- Nasirshahr Location within Iran
- Coordinates: 35°29′25″N 51°08′26″E﻿ / ﻿35.49028°N 51.14056°E
- Country: Iran
- Province: Tehran
- County: Robat Karim
- District: Central
- Established as a city: 2005

Population (2016)
- • Total: 28,644
- Time zone: UTC+3:30 (IRST)

= Nasirshahr =

City in Tehran province, Iran

Nasirshahr (نصيرشهر) (Note: Also romanized as Nasir Shah; formerly known as Nasirabad (نصيرآباد), also romanized as Naşīrābād) is a city in the Central District of Robat Karim County, Tehran province, Iran.
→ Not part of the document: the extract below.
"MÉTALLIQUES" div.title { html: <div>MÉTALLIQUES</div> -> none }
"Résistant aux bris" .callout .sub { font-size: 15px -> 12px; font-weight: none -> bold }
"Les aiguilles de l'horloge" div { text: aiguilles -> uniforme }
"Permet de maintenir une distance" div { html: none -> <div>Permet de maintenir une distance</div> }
The village of Nasirabad was converted to a city in 2005. Its name was changed to Nasirshahr in 2012. As a village, it was the capital of Meymanat Rural District until its capital was transferred to the village of Meymanatabad.

==Demographics==
===Population===
At the time of the 2006 National Census, the city's population (as Nasirabad) was 23,802 in 5,764 households, when it was in Golestan District. The following census in 2011 counted 26,935 people in 7,121 households, by which time the city had been separated from the district to join the Central District. The 2016 census measured the population of the city as 28,644 people in 8,602 households, when the city had been renamed Nasirshahr.